**ABOUT THIS EXERCISE**
Return the full listing character for character, without its pictures.

**DATA IN THIS EXERCISE**

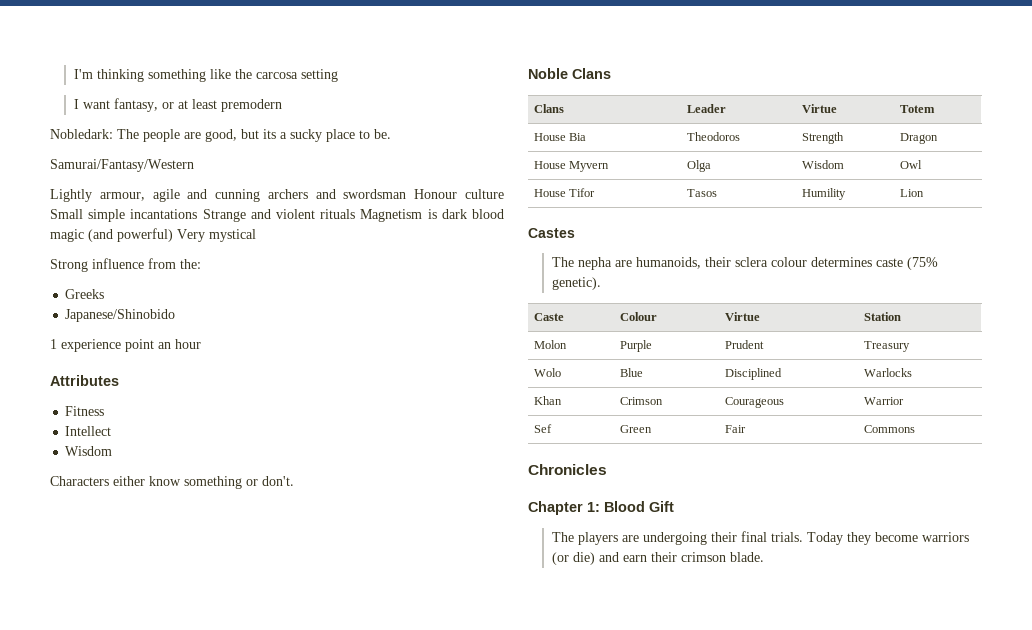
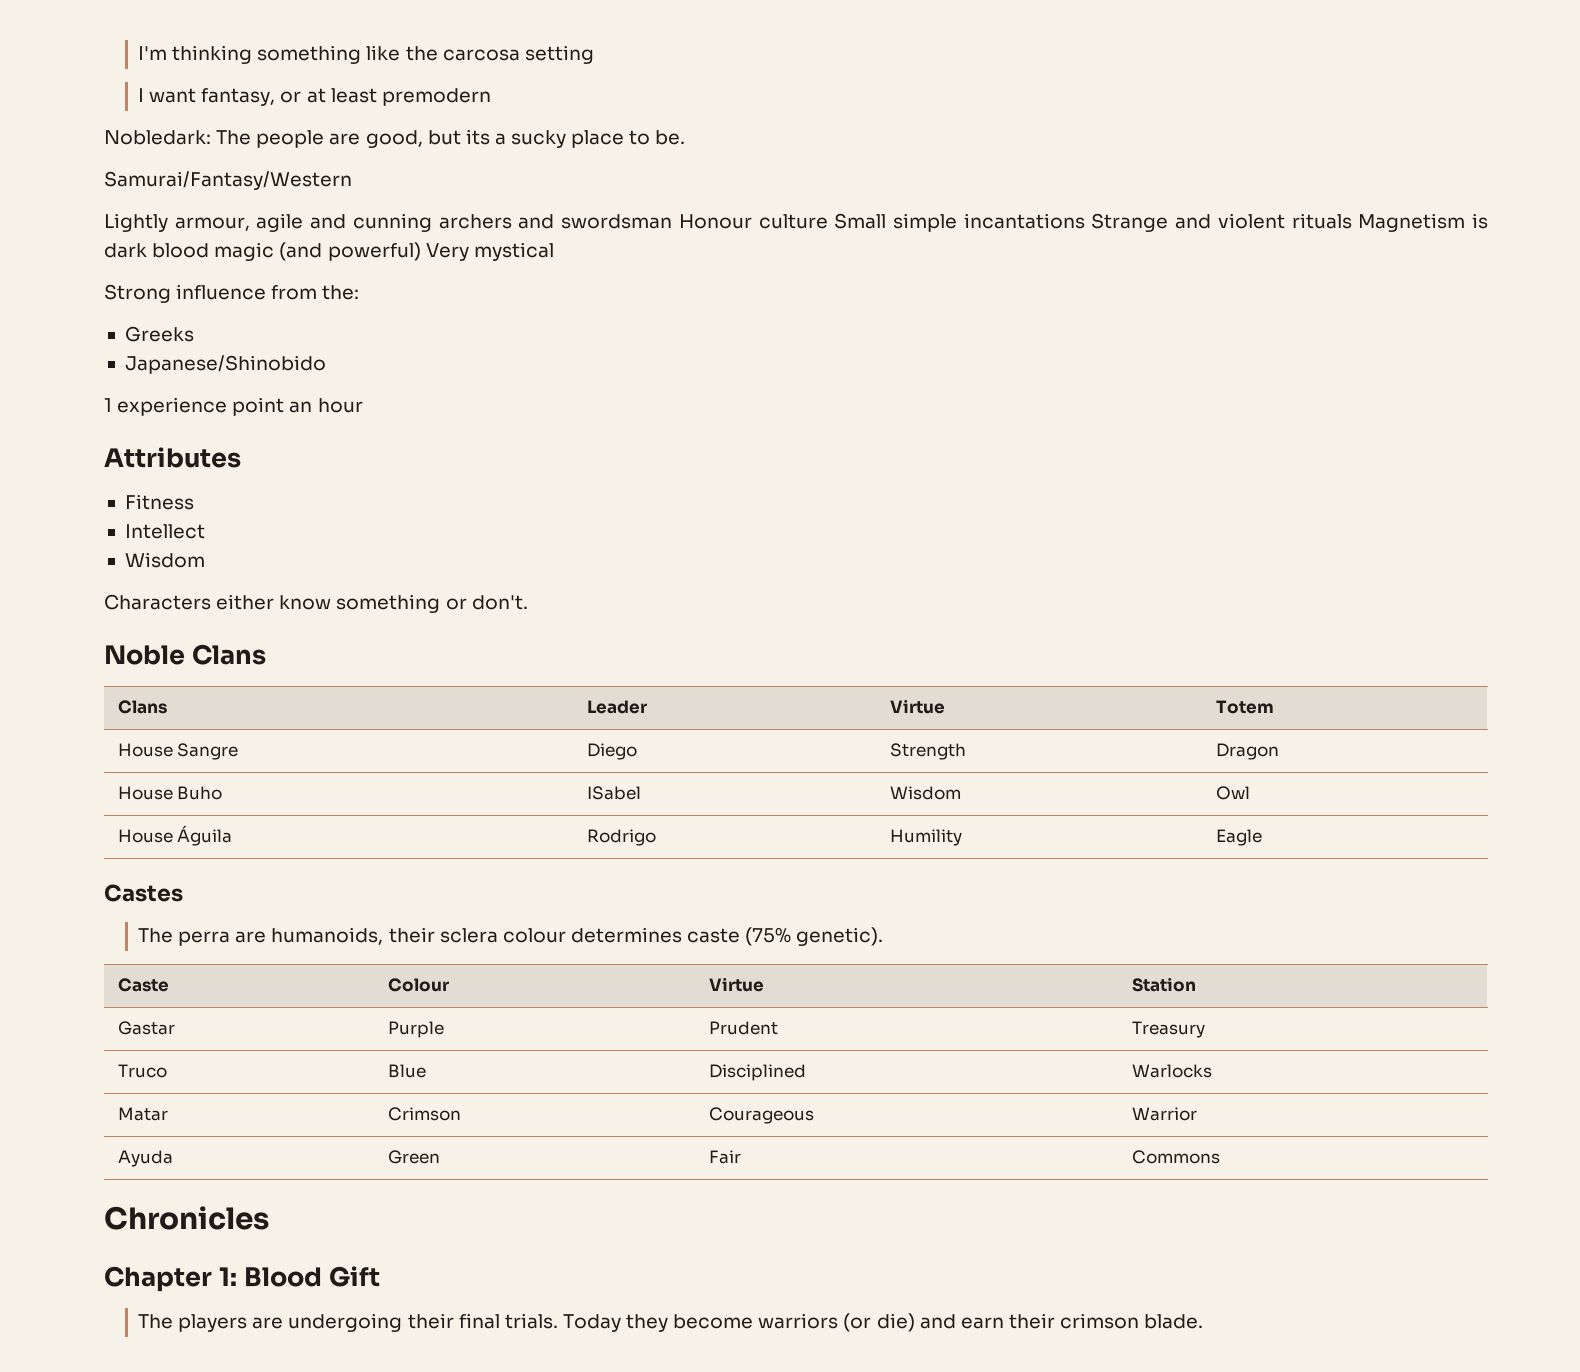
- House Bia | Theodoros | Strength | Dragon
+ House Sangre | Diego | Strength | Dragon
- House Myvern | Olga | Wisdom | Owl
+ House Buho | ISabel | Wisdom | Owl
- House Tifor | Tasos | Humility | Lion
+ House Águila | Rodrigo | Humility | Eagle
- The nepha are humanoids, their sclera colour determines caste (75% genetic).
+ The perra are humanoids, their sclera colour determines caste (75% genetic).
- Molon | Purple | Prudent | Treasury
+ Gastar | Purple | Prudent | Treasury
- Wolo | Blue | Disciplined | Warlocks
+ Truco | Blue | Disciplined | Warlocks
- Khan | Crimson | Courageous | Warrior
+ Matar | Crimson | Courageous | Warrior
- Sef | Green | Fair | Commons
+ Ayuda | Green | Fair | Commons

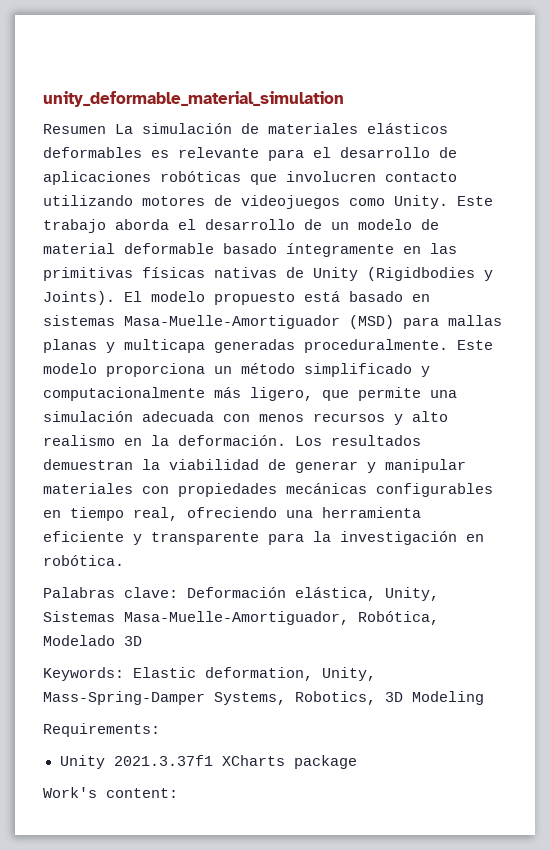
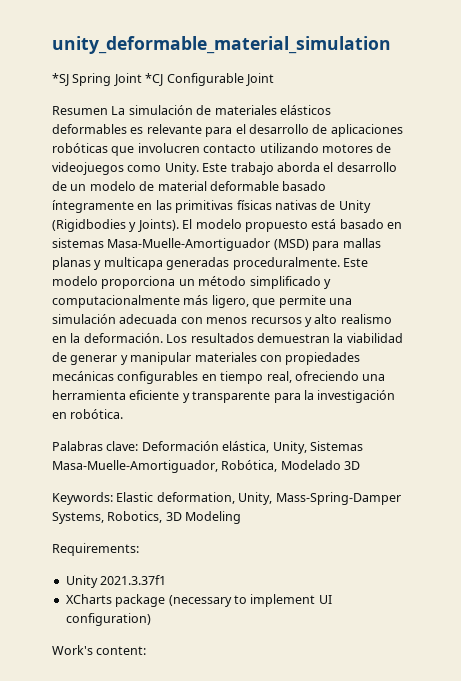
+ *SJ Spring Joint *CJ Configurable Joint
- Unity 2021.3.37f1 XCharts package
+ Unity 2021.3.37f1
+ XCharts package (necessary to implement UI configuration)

**RESULT**
- House Bia | Theodoros | Strength | Dragon
+ House Sangre | Diego | Strength | Dragon
- House Myvern | Olga | Wisdom | Owl
+ House Buho | ISabel | Wisdom | Owl
- House Tifor | Tasos | Humility | Lion
+ House Águila | Rodrigo | Humility | Eagle
- The nepha are humanoids, their sclera colour determines caste (75% genetic).
+ The perra are humanoids, their sclera colour determines caste (75% genetic).
- Molon | Purple | Prudent | Treasury
+ Gastar | Purple | Prudent | Treasury
- Wolo | Blue | Disciplined | Warlocks
+ Truco | Blue | Disciplined | Warlocks
- Khan | Crimson | Courageous | Warrior
+ Matar | Crimson | Courageous | Warrior
- Sef | Green | Fair | Commons
+ Ayuda | Green | Fair | Commons

+ *SJ Spring Joint *CJ Configurable Joint
- Unity 2021.3.37f1 XCharts package
+ Unity 2021.3.37f1
+ XCharts package (necessary to implement UI configuration)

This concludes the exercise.